Il Divo – Italian Spotlight This ode to “Scarface” in a reverse fashion has a “Godfather” essence in terms of its use of lingering basis. Made from the inards of Italian cinema, this film represents both an edgy manifestation of the wielding of power, evidenced in a nuanced if almost alien-like performance from Toni Servillo as Giulio Andreotti, along with a classical elegance bathed in a endless stream of data. The film balances between these essential cinematic sequences optimizing opera and silence and then simple long-take character scenes. This juxtaposition creates an imbalance of effectiveness but jars you in terms of its ability. The beginning aspects hint a larger possibility underneath which meanders a little bit to the end in congruence with staying true to the actual story and not baiting too much in poetic license. But nevertheless, this is a very ambitious and virulent perception of Italian politics from a student of cinema. The after party at Canaletto simmered in white as the “2001” elements of the bar gave an ethereal feeling as the essence of the night washed over in a blaze of indiscretion.

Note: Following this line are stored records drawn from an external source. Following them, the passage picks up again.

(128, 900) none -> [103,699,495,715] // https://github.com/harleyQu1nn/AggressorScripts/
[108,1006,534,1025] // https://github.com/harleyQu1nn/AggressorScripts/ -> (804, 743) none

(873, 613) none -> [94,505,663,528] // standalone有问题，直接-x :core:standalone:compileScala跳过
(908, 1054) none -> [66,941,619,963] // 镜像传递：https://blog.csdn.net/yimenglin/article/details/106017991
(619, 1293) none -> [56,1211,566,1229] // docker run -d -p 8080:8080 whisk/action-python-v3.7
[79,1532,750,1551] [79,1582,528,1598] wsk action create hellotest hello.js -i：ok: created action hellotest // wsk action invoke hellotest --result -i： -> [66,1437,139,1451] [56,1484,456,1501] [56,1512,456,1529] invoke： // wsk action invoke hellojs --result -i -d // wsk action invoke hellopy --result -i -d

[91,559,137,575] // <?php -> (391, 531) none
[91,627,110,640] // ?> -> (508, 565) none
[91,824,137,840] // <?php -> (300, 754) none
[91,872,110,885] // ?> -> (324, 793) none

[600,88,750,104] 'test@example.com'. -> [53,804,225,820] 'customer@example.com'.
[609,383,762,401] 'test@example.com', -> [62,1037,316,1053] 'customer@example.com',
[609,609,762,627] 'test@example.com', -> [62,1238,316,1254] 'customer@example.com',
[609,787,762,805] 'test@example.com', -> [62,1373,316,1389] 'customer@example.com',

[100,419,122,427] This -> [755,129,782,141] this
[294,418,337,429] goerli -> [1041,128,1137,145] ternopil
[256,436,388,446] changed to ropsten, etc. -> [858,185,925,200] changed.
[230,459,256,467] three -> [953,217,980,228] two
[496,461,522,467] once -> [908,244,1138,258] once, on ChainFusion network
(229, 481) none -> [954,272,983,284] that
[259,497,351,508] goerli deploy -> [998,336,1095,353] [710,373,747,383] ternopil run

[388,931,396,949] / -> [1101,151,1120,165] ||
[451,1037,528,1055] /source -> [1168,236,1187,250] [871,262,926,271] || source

Closing Night Party While most of the films were held at Fashion Island, the final was miles away on a removed peninsula at Via Lido. While more effective in terms of a final venue, location balance created a time lag. While waiting for the party to begin, Malarky’s Irish Pub by walking distance allowed a short pint of Guinness while locals swirled with the black cocktail contingent staring in contentment. The restaurants pulsed upon the opening of the tent with the onion rings and chili from Tommy’s Cafe. Also making the grade was a spicy wrap of with chicken tantalizing the tongue as Perrier bubbled from flittering eyelashes in a roped mix of flashbulbs, talk and whispered glances.
The 10th Annual Newport Beach Film Festival succeeds in their enhancement of a film festival for locals that knows how to maintain its virility. Despite low attendance on the first day attended, the support of the community in tandem until closing showed an intense belief in the power of culture despite a somewhat misguided program structure in terms of the overall breakdown. However a commendable integration of political and cultural highlights stood out in spades giving the confab specific identity.